Helping a client recover from a bad redesign or site migration is probably one of the most critical jobs you can face as an SEO.
The traditional approach of conducting a full forensic SEO audit works well most of the time, but what if there was a way to speed things up? You could potentially save your client a lot of money in opportunity cost.
Last November, I spoke at TechSEO Boost and presented a technique my team and I regularly use to analyze traffic drops. It allows us to pinpoint this painful problem quickly and with surgical precision. As far as I know, there are no tools that currently implement this technique. I coded this solution using Python.
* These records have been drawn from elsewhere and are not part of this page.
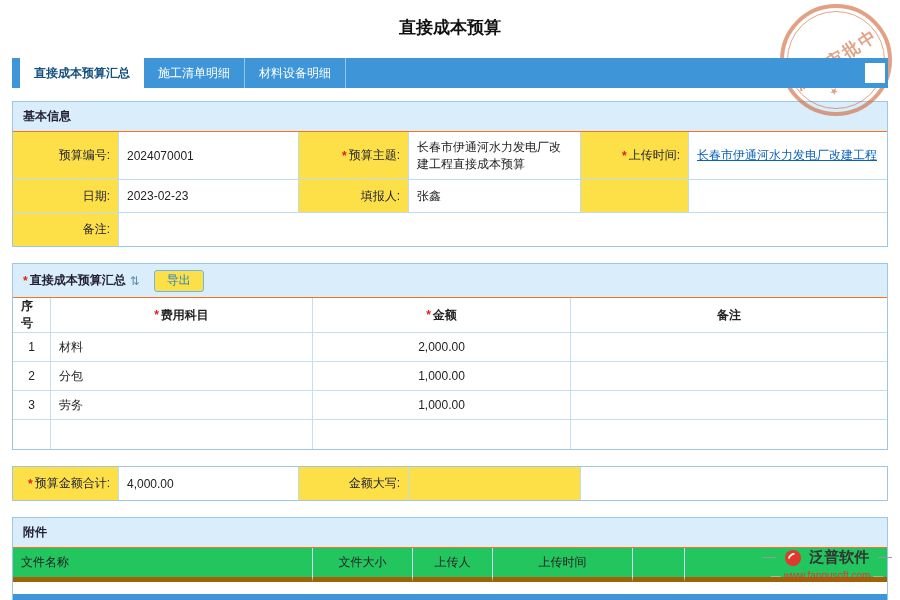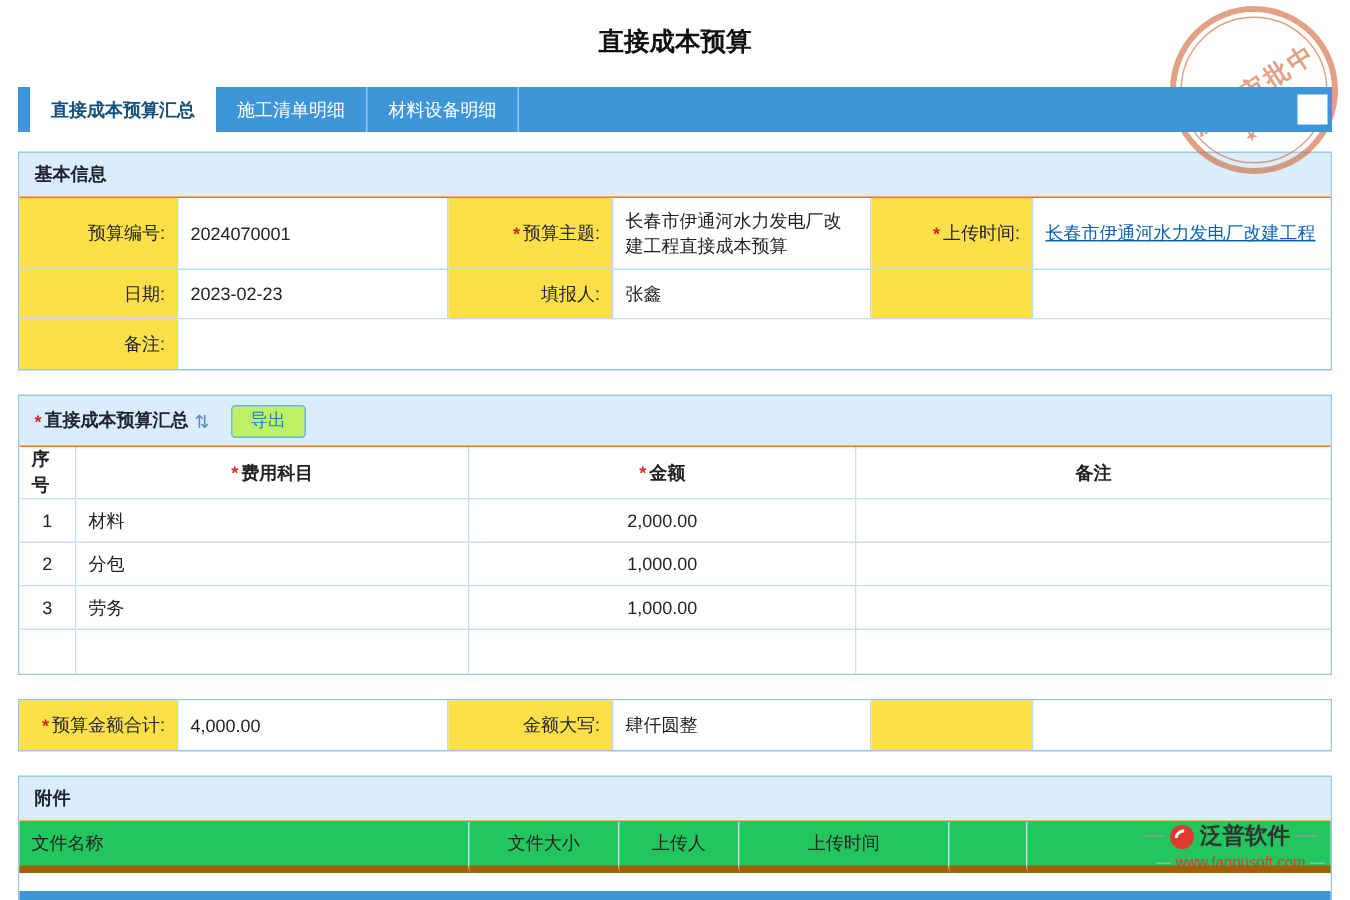"导出" .export-btn { background: #bef264 -> #fde047 }
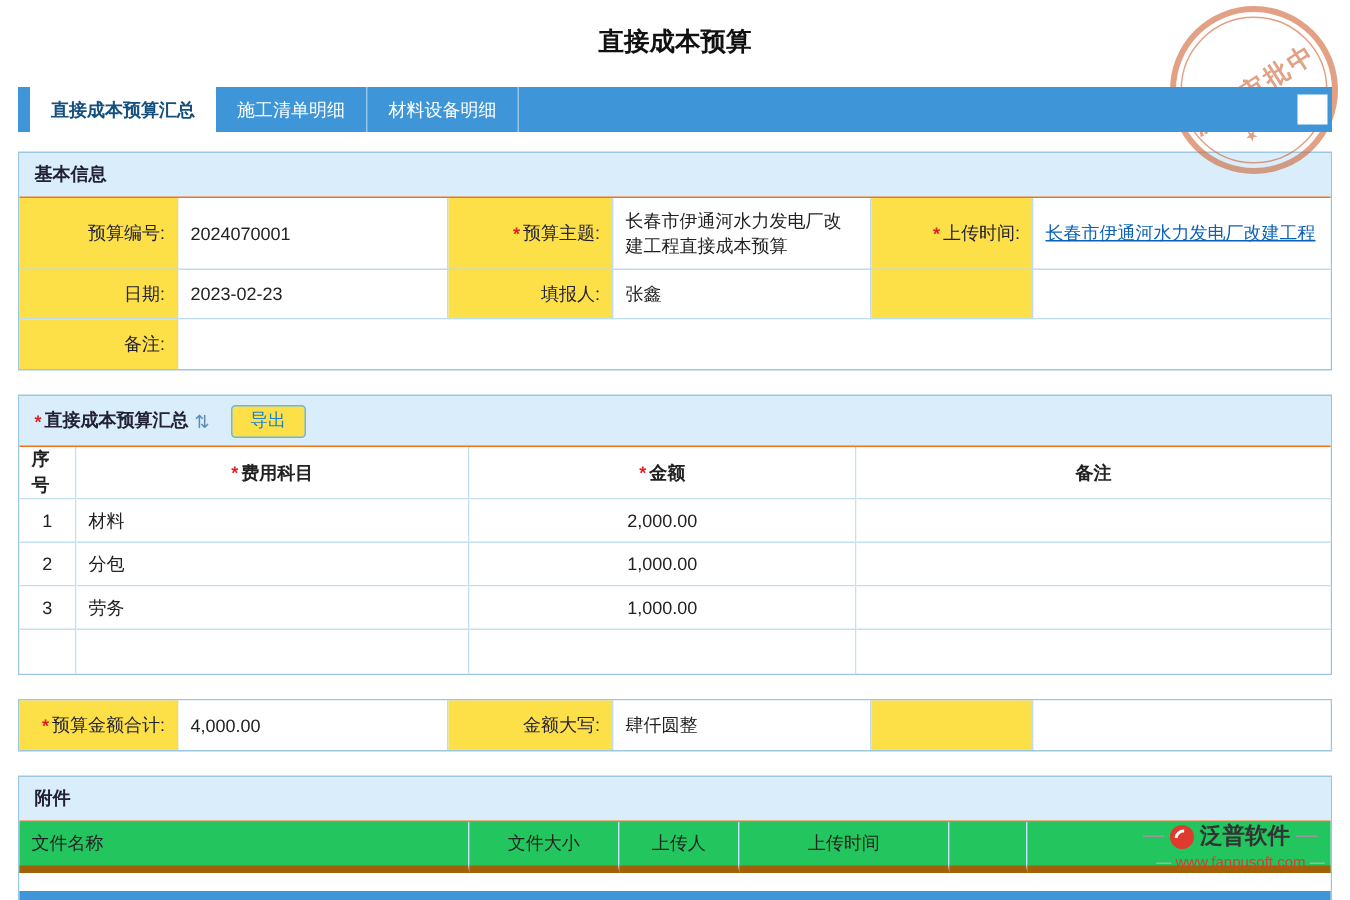"肆仟圆整" div.cell { html: <div>肆仟圆整</div> -> none }
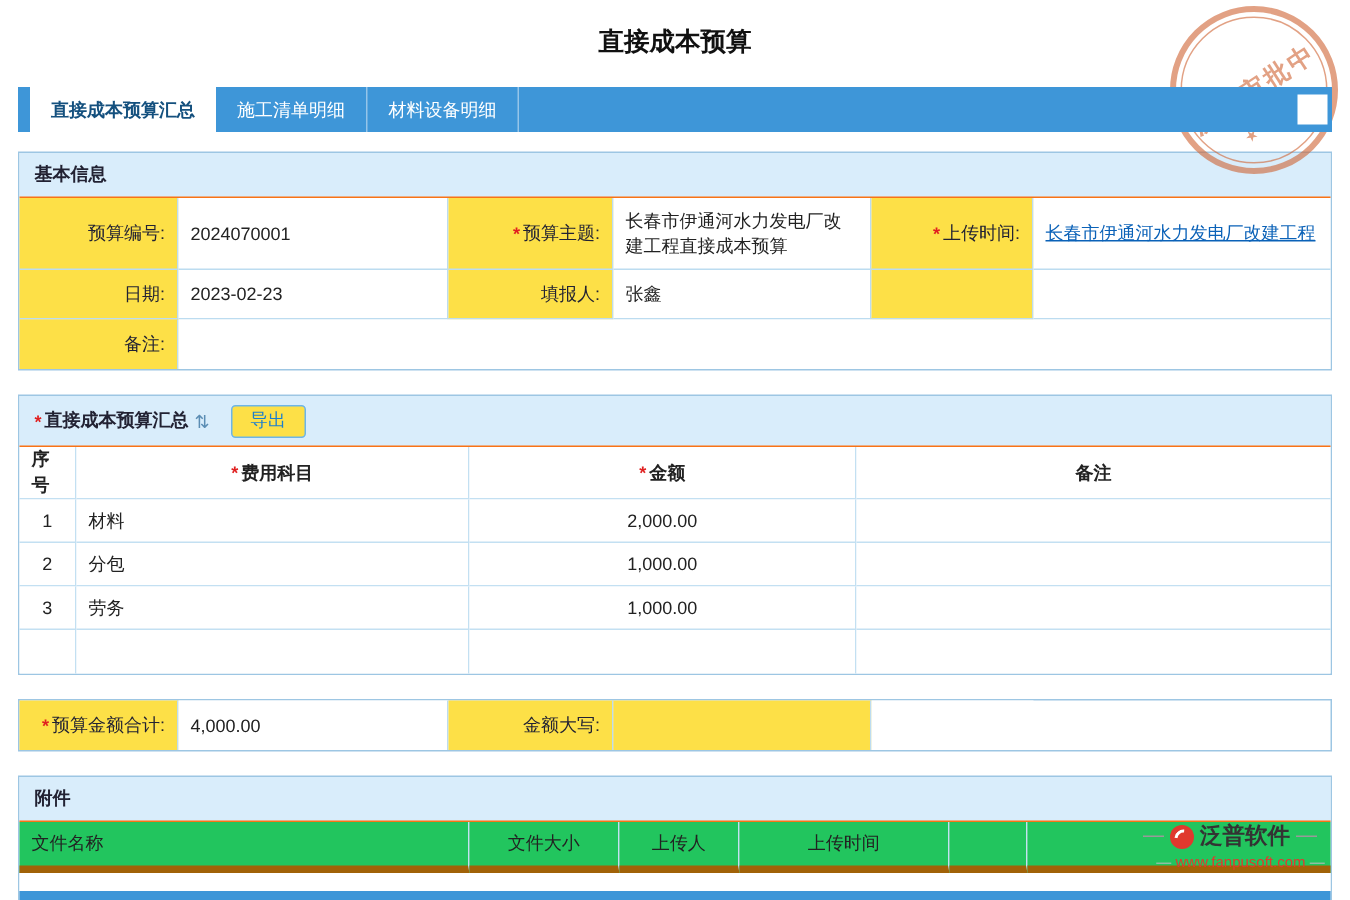"泛普软件" .fanpu-row1 { justify-content: flex-start -> space-between }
This is the first part of a three-part series. In part two, we will manually group the pages using regular expressions and in part three we will group them automatically using machine learning techniques. Let’s walk over part one and have some fun!
Winners vs losers
Last June we signed up a client that moved from Ecommerce V3 to Shopify and the SEO traffic took a big hit. The owner set up 301 redirects between the old and new sites but made a number of unwise changes like merging a large number of categories and rewriting titles during the move.
When traffic drops, some parts of the site underperform while others don’t. I like to isolate them in order to 1) focus all efforts on the underperforming parts, and 2) learn from the parts that are doing well.
I call this analysis the “Winners vs Losers” analysis. Here, winners are the parts that do well, and losers the ones that do badly.
A visualization of the analysis looks like the chart above. I was able to narrow down the issue to the category pages (Collection pages) and found that the main issue was caused by the site owner merging and eliminating too many categories during the move.
Let’s walk over the steps to put this kind of analysis together in Python.
You can reference my carefully documented Google Colab notebook here.
Getting the data
We want to programmatically compare two separate time frames in Google Analytics (before and after the traffic drop), and we’re going to use the Google Analytics API to do it.
Google Analytics Query Explorer provides the simplest approach to do this in Python.
- Head on over to the Google Analytics Query Explorer
- Click on the button at the top that says “Click here to Authorize” and follow the steps provided.
- Use the dropdown menu to select the website you want to get data from.
- Fill in the “metrics” parameter with “ga:newUsers” in order to track new visits.
- Complete the “dimensions” parameter with “ga:landingPagePath” in order to get the page URLs.
- Fill in the “segment” parameter with “gaid::-5” in order to track organic search visits.
- Hit “Run Query” and let it run
- Scroll down to the bottom of the page and look for the text box that says “API Query URI.”
- Check the box underneath it that says “Include current access_token in the Query URI (will expire in ~60 minutes).”
- At the end of the URL in the text box you should now see access_token=string-of-text-here. You will use this string of text in the code snippet below as the variable called token (make sure to paste it inside the quotes)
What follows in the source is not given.